How to complete this task> Every line in the records below between the one holding "(251, 1369) none" and the one holding "(234, 1836) none -> [644,1168,719,1188] 상황 발생", inclusive, is to be set down exactly; all other lines are to be left out.

Exercise data>
[Start of section]
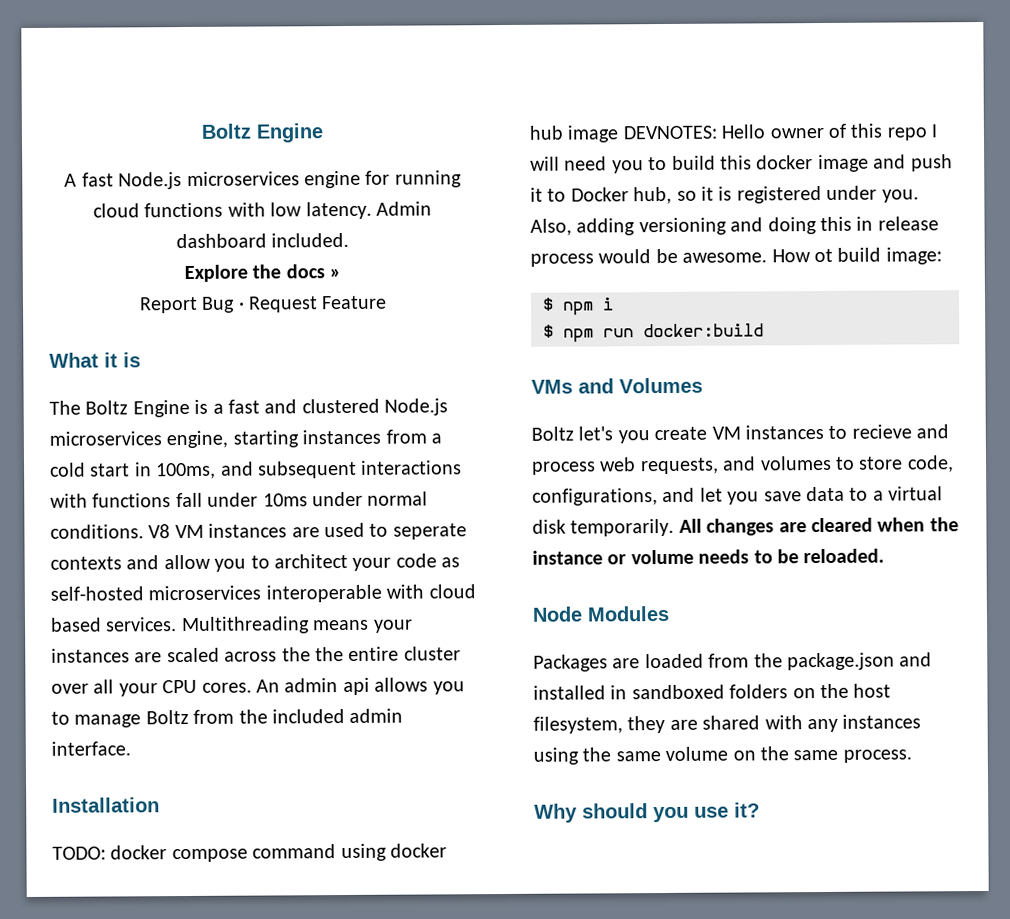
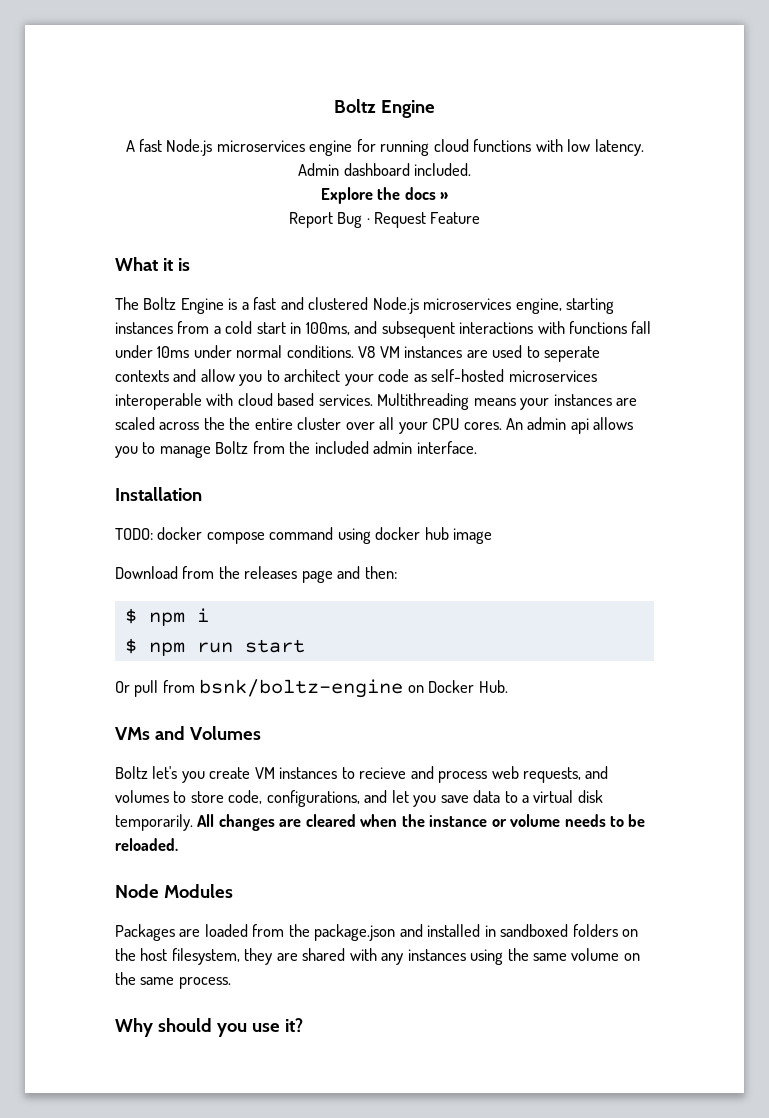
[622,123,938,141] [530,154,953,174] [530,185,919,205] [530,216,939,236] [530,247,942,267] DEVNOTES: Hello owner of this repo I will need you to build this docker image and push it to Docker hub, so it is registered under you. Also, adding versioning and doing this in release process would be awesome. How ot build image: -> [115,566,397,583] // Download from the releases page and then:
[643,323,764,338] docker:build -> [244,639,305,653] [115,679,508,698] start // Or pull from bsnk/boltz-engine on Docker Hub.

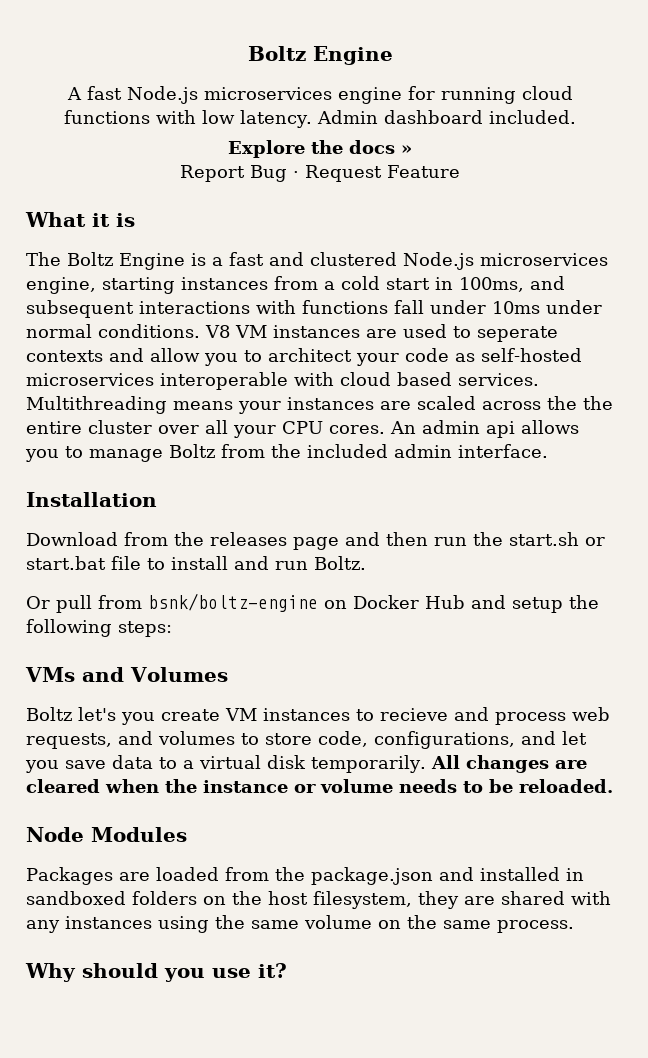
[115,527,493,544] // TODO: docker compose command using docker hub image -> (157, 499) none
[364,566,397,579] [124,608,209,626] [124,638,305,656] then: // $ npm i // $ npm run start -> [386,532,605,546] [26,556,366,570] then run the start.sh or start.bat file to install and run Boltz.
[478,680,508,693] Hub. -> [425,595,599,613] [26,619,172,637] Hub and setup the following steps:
[End of section]
[Start of section]
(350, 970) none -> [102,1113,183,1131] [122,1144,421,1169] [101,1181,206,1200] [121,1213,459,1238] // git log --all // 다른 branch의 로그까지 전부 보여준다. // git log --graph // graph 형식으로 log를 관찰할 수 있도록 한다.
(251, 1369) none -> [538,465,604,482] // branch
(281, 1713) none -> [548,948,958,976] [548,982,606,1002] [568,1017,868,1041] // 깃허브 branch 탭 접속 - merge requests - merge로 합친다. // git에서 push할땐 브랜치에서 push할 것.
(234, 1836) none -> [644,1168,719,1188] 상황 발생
[End of section]
Result>
(251, 1369) none -> [538,465,604,482] // branch
(281, 1713) none -> [548,948,958,976] [548,982,606,1002] [568,1017,868,1041] // 깃허브 branch 탭 접속 - merge requests - merge로 합친다. // git에서 push할땐 브랜치에서 push할 것.
(234, 1836) none -> [644,1168,719,1188] 상황 발생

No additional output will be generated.